Ustaz Solmed dan Ketidaktegaannya Menyembelih Hewan Kurban

Kuatbaca - Setiap Hari Raya Idul Adha, umat Muslim di seluruh dunia melaksanakan ibadah kurban sebagai bentuk ketaatan dan pengorbanan, termasuk keluarga Ustaz Soleh Mahmud, atau yang akrab dikenal dengan nama Ustaz Solmed. Bersama sang istri, April Jasmine, keluarga ini selalu berpartisipasi dalam tradisi kurban dengan menyumbangkan hewan untuk disembelih dan dibagikan kepada masyarakat yang membutuhkan.
Namun, di balik partisipasi rutin itu, ada satu fakta menarik: Ustaz Solmed sendiri ternyata belum pernah sekalipun menyembelih hewan kurban secara langsung. Ia hanya menyaksikan prosesnya dari dekat, tanpa pernah memegang pisau dan melaksanakan penyembelihan.
Bukan Karena Trauma, Tapi Tidak Tega
Bagi sebagian orang, menyembelih hewan kurban adalah ibadah yang dijalankan penuh semangat dan keikhlasan. Namun bagi Ustaz Solmed, ada perasaan lain yang justru membayangi—rasa tidak tega. Meskipun menyembelih hewan kurban secara langsung termasuk salah satu sunah dalam Islam, ia merasa berat hati untuk melakukannya. Bukan karena takut darah atau trauma masa lalu, melainkan karena empati yang terlalu dalam terhadap hewan yang akan disembelih.

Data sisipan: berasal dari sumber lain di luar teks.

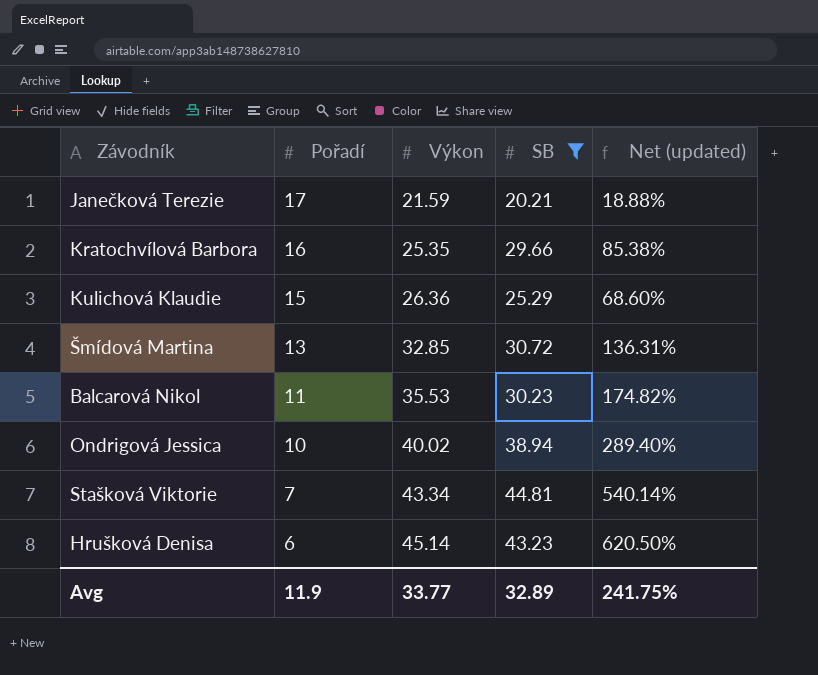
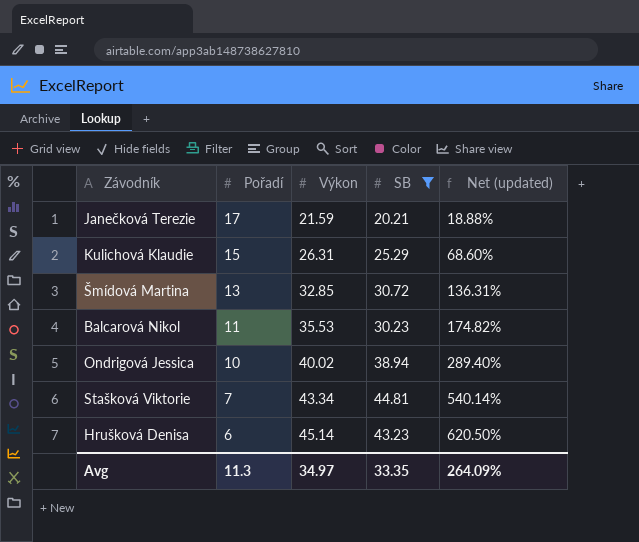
row Kratochvílová Barbora: 16 | 25.35 | 29.66 | 85.38% -> none
Kulichová Klaudie | Výkon: 26.36 -> 26.31
Avg | Pořadí: 11.9 -> 11.3
Avg | Výkon: 33.77 -> 34.97
Avg | SB: 32.89 -> 33.35
Avg | Net (updated): 241.75% -> 264.09%

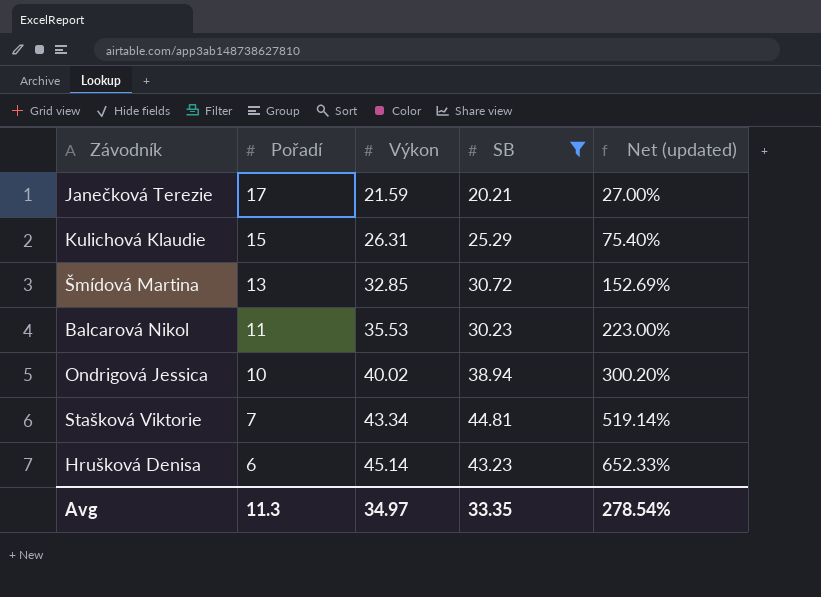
column Net (updated) | formula: ([SB] - [Pořadí]) / [Pořadí] -> ([Výkon] - [Pořadí]) / [Pořadí]
Avg | Net (updated): 264.09% -> 278.54%

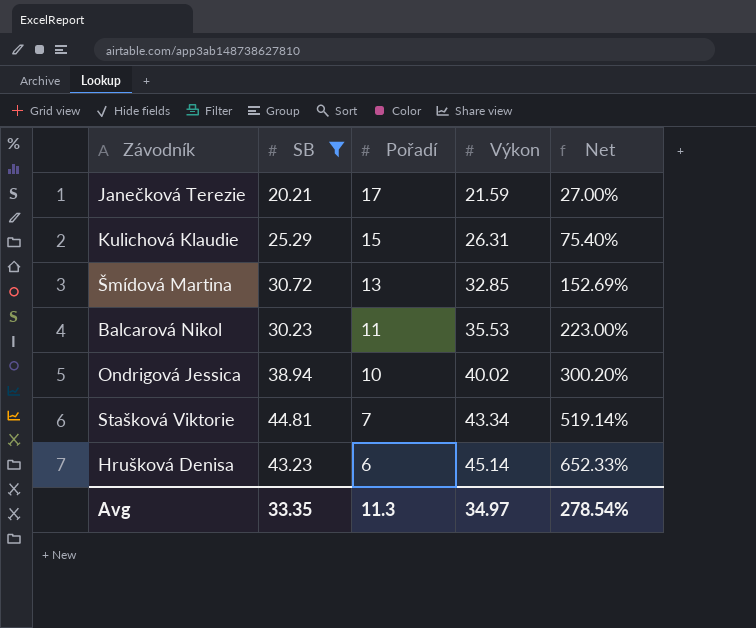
column SB | position: 4 -> 2
column name: Net (updated) -> Net

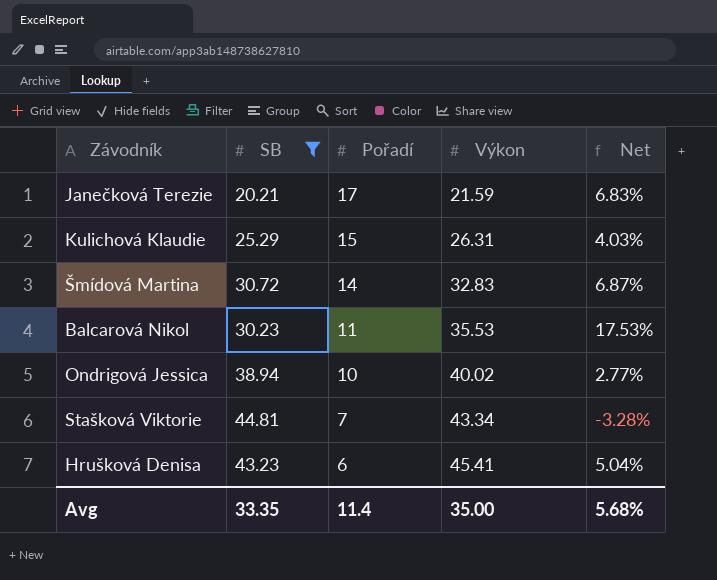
column Net | formula: ([Výkon] - [Pořadí]) / [Pořadí] -> ([Výkon] - [SB]) / [SB]
Šmídová Martina | Pořadí: 13 -> 14
Šmídová Martina | Výkon: 32.85 -> 32.83
Hrušková Denisa | Výkon: 45.14 -> 45.41
Avg | Pořadí: 11.3 -> 11.4
Avg | Výkon: 34.97 -> 35.00
Avg | Net: 278.54% -> 5.68%

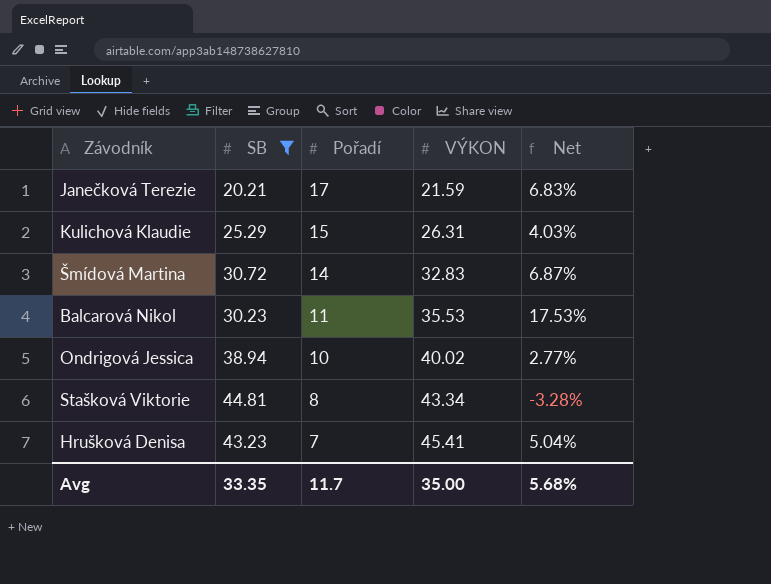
column name: Výkon -> VÝKON
Stašková Viktorie | Pořadí: 7 -> 8
Hrušková Denisa | Pořadí: 6 -> 7
Avg | Pořadí: 11.4 -> 11.7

Perasaan kasihan, menurutnya, justru bisa membuyarkan niat baik dan menimbulkan keraguan saat prosesi berlangsung. Ia takut jika salah dalam teknik penyembelihan, akibatnya justru fatal. Daripada mengambil risiko, ia lebih memilih menyerahkan tugas tersebut kepada pihak yang lebih profesional dan terbiasa.
Tak Berani Menyembelih Ayam Sejak Kecil
Keengganan Ustaz Solmed terhadap penyembelihan bukanlah sesuatu yang baru muncul belakangan. Sejak masa kecil, ia sudah menunjukkan rasa takut terhadap proses menyembelih, bahkan untuk hewan sekecil ayam. Padahal, menurut pengakuannya, ayahnya dulu kerap mengajaknya belajar menyembelih ayam sendiri di rumah. Sayangnya, ajakan itu tak pernah berhasil. Ia selalu menolak, dan memilih menjauh saat ayam hendak dipotong.
Pengalaman masa kecil itu tampaknya membentuk karakter empati yang mendalam hingga kini. Bahkan di tengah posisinya sebagai tokoh agama, Ustaz Solmed tetap memegang prinsip: jika tidak mampu secara hati, maka lebih baik tidak memaksakan diri, terutama dalam hal yang menyangkut nyawa makhluk hidup.
Tidak Berniat Mengatasi Ketakutan
Meski setiap tahun menyaksikan langsung prosesi penyembelihan kurban, hingga kini Ustaz Solmed belum menunjukkan keinginan untuk mencoba mengatasi ketakutannya. Baginya, rasa tidak tega itu bukan sekadar emosi sesaat, tapi sesuatu yang bisa menimbulkan konsekuensi serius jika dipaksakan. Ia khawatir, jika tangan gemetar karena ragu, maka hasil penyembelihannya tidak sesuai syariat, dan berakibat hewan kurban menjadi bangkai yang tidak sah.
Ketegangan batin antara niat beribadah dan ketidaktegaan itulah yang terus menjadi dilema tahunan baginya. Meski begitu, ia tetap memastikan kurban keluarganya terlaksana dengan baik dan benar, dengan menyerahkan tugas penyembelihan kepada mereka yang lebih siap secara mental dan teknis.
Kurban bagi Ustaz Solmed bukan sekadar tentang menyembelih, melainkan soal makna. Ia dan keluarganya tetap menjalankan kewajiban ibadah kurban dengan penuh tanggung jawab. Daging hasil kurban dibagikan kepada masyarakat yang membutuhkan, sebagai wujud solidaritas dan bentuk nyata dari pesan sosial dalam ajaran Islam.
Dengan cara itulah ia mengekspresikan pengabdiannya. Meski tidak menyembelih langsung, perannya dalam ibadah kurban tidak berkurang nilainya. Ia tetap hadir, tetap peduli, dan tetap berbagi.